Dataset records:

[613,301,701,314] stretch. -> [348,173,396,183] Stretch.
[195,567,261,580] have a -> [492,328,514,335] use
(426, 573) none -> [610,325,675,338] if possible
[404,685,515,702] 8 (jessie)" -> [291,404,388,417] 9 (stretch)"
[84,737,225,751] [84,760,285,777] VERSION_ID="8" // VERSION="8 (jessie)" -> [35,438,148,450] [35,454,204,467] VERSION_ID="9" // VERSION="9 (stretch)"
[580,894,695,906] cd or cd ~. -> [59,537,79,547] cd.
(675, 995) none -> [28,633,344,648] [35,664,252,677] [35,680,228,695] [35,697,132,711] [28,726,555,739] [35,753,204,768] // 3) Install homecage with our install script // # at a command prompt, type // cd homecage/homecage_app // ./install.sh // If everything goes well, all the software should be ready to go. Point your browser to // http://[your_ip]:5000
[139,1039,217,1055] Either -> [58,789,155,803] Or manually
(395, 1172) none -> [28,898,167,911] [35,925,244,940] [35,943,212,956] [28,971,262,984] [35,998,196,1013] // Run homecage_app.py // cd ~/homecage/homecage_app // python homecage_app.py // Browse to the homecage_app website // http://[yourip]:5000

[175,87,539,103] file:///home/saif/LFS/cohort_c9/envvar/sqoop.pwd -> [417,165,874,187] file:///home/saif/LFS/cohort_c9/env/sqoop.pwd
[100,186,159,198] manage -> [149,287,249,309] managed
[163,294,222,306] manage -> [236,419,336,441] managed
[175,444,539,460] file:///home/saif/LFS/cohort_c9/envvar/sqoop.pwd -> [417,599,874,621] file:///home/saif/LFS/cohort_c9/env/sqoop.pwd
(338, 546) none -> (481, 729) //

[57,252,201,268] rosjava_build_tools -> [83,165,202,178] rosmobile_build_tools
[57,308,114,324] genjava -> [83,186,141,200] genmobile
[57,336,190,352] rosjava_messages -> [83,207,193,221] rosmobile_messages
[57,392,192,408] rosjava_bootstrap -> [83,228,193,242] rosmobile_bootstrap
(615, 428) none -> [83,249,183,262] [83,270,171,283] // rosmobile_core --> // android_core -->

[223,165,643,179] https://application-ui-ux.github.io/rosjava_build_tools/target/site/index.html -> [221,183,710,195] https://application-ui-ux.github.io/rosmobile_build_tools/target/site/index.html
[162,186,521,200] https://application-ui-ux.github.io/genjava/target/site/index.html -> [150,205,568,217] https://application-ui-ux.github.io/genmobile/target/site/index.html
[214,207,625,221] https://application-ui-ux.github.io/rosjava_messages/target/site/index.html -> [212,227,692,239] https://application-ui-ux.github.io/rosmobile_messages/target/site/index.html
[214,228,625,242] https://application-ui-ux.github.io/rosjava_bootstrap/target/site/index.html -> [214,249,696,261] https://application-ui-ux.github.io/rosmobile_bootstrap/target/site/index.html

REQUIREMENT: The lines to retype run from the start of the entries through the line containing "(675, 995) none"; reproduce them exactly and add nothing.

TASK RESPONSE:
[613,301,701,314] stretch. -> [348,173,396,183] Stretch.
[195,567,261,580] have a -> [492,328,514,335] use
(426, 573) none -> [610,325,675,338] if possible
[404,685,515,702] 8 (jessie)" -> [291,404,388,417] 9 (stretch)"
[84,737,225,751] [84,760,285,777] VERSION_ID="8" // VERSION="8 (jessie)" -> [35,438,148,450] [35,454,204,467] VERSION_ID="9" // VERSION="9 (stretch)"
[580,894,695,906] cd or cd ~. -> [59,537,79,547] cd.
(675, 995) none -> [28,633,344,648] [35,664,252,677] [35,680,228,695] [35,697,132,711] [28,726,555,739] [35,753,204,768] // 3) Install homecage with our install script // # at a command prompt, type // cd homecage/homecage_app // ./install.sh // If everything goes well, all the software should be ready to go. Point your browser to // http://[your_ip]:5000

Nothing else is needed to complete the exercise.